Many theories have been proposed regarding the histogenesis of these tumors. Collision theory says that carcinoma and sarcoma are two independent tumors. Combination theory suggests that both components are obtained from single stem cells which undergo divergent differentiation. Conversion theory implies that sarcoma is derived from the carcinoma during the evolution of tumors. Another theory suggests that the spindle cell component is just a pseudosarcomatous stromal reaction to an invasive carcinoma.3 Combination and conversion theories are the chief modes of histogenesis among these theories.4

Histologically, ovarian MMMTs are epithelial tumors that are composed of malignant epithelial (carcinomatous) and sarcomatous component.
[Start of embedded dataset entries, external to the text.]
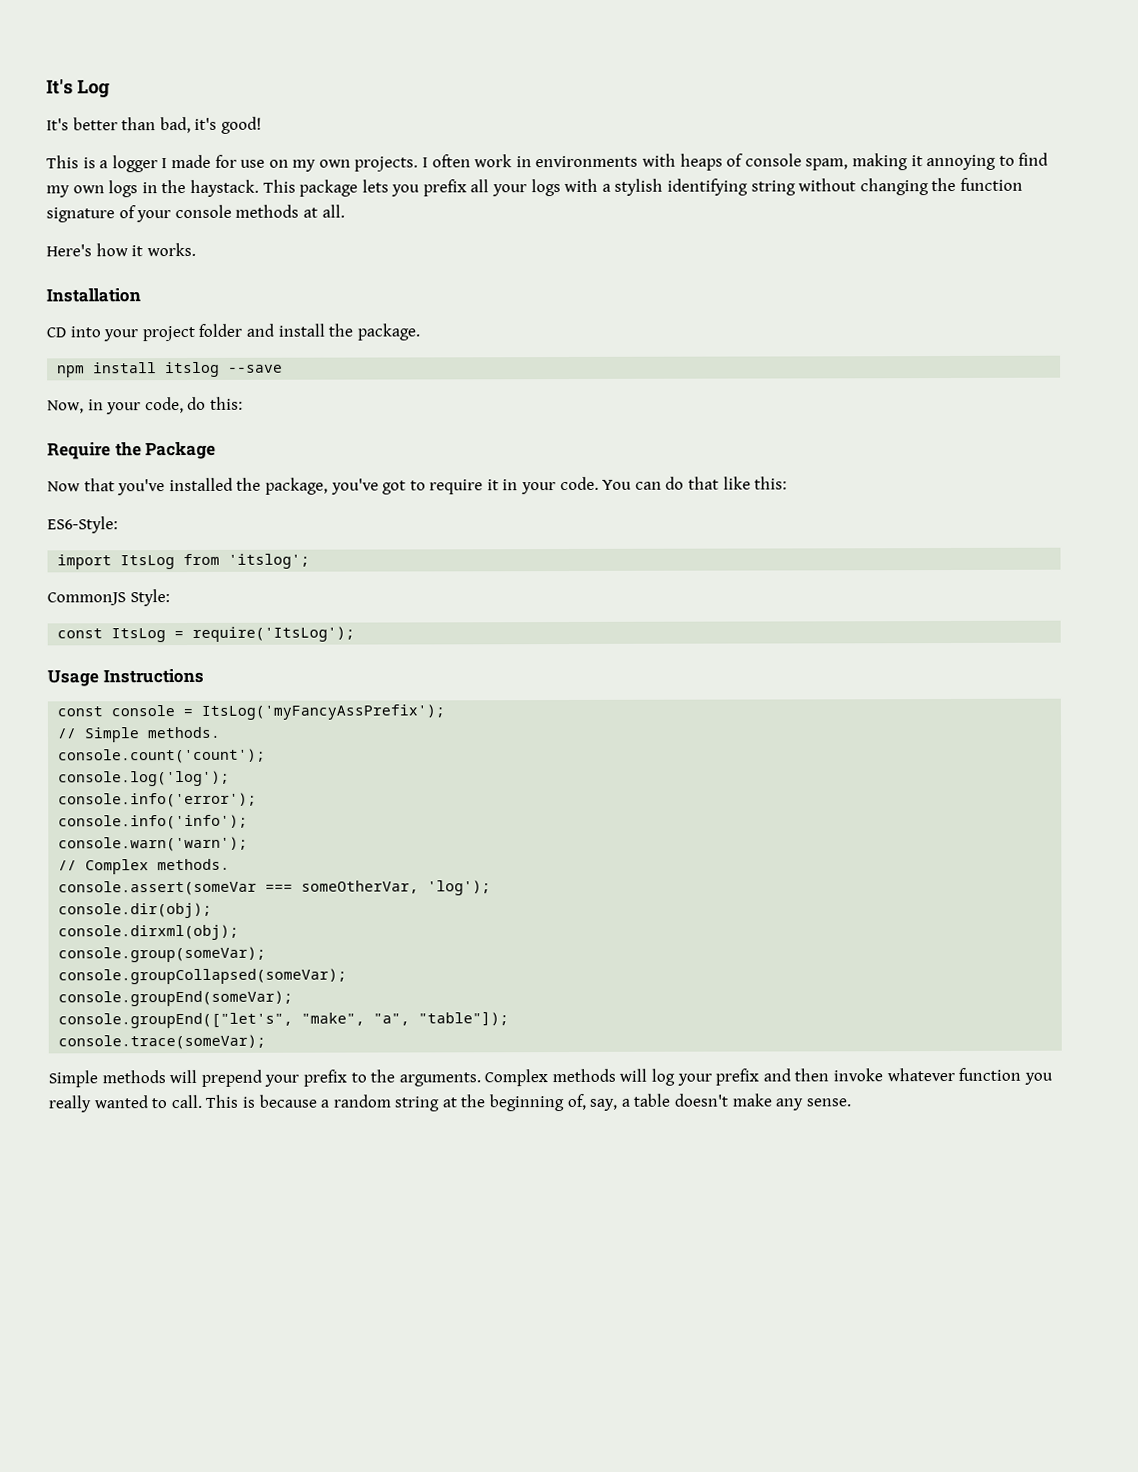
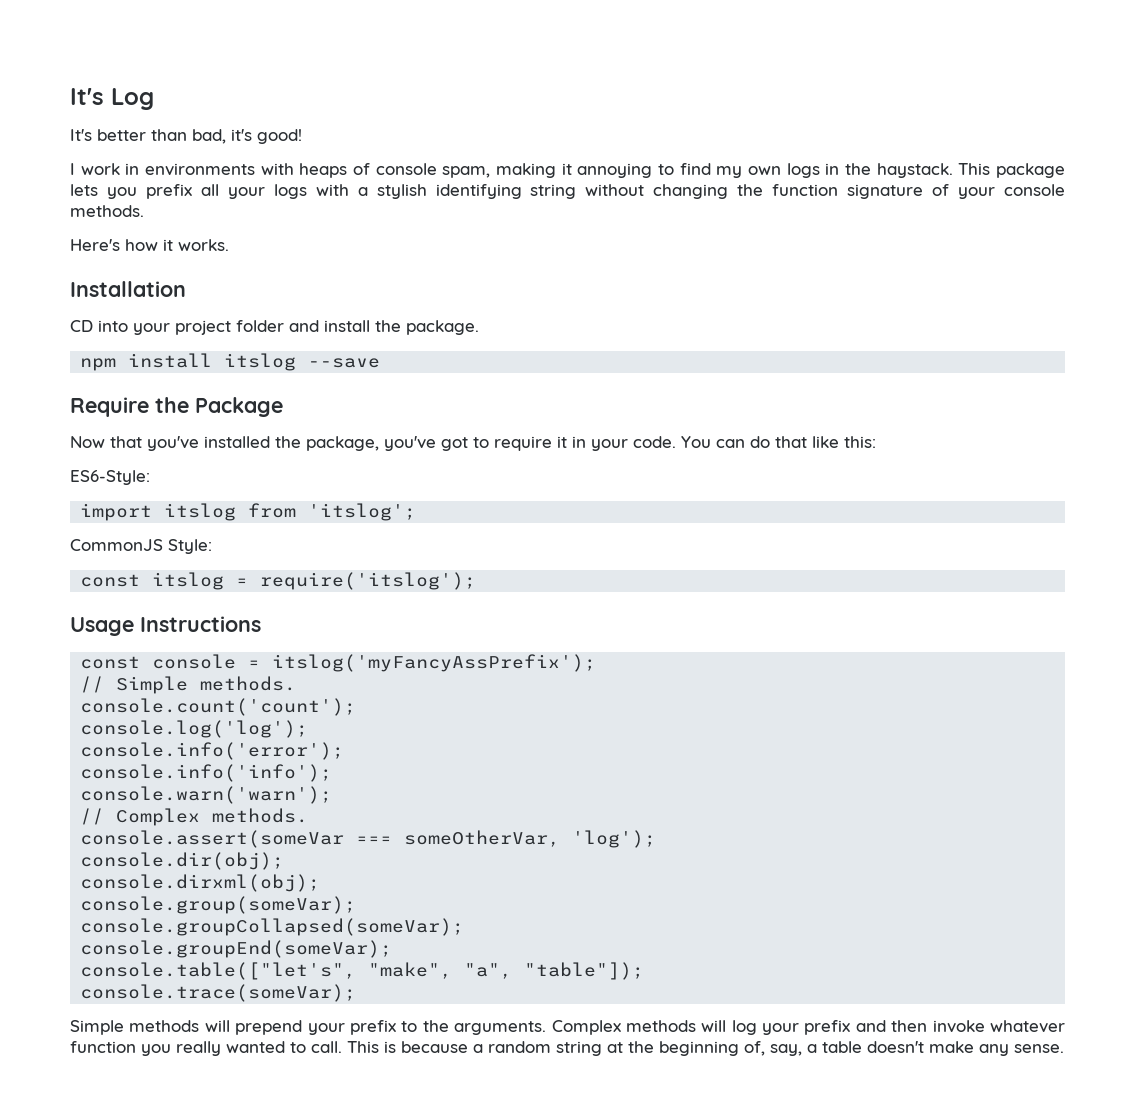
- This is a logger I made for use on my own projects. I often work in environments with heaps of console spam, making it annoying to find my own logs in the haystack.
+ I work in environments with heaps of console spam, making it annoying to find my own logs in the haystack.
- This package lets you prefix all your logs with a stylish identifying string without changing the function signature of your console methods at all.
+ This package lets you prefix all your logs with a stylish identifying string without changing the function signature of your console methods.
- Now, in your code, do this:
- import ItsLog from 'itslog';
+ import itslog from 'itslog';
- const ItsLog = require('ItsLog');
+ const itslog = require('itslog');
- const console = ItsLog('myFancyAssPrefix');
+ const console = itslog('myFancyAssPrefix');
- console.groupEnd(["let's", "make", "a", "table"]);
+ console.table(["let's", "make", "a", "table"]);

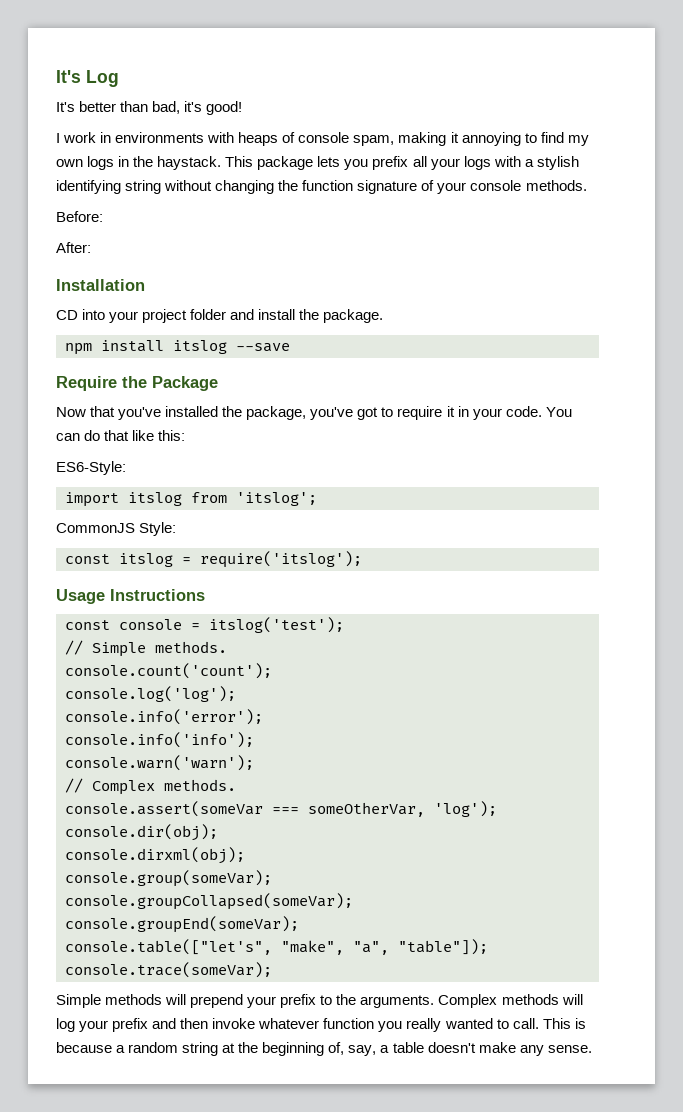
- Here's how it works.
+ Before:
+ After:
- const console = itslog('myFancyAssPrefix');
+ const console = itslog('test');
They can be subclassified as heterologous or homologous depending on the origin of their mesenchymal tissue.5 If the sarcomatous part has elements which are native to the ovary or resemble the mullerian duct system (e.g leiomyosarcoma, fibrosarcoma, endometrial stromal sarcoma), it is called homologous. If the tumor contains elements that are not normally found in the ovary (e.g bone, cartilage, skeletal muscle differentiation, etc.), it is termed heterologous.3

The treatment regimen for MMMT is not well established because of the rarity of the disease. It is generally directed against the carcinomatous component instead of the sarcomatous component.4 Different chemotherapy regimens are used. The role of therapeutic radiotherapy is not established.1 The overall median survival is 8.2–8.7 months.5

To summarize, carcinosarcomas or malignant mixed mullerian tumors of the ovary are very aggressive neoplasms that are usually found at an old age. They are usually advanced at the time of diagnosis and carry a poor prognosis. Poor prognosis associated with this disease emphasizes the need for studies aimed to better understand the molecular changes of this disease and the need to design new therapeutic regimens to improve the survival of these patients.2

Source of Funding

No financial support was received for the work within this manuscript.

Conflict of Interest

The authors declare that they have no conflict of interest.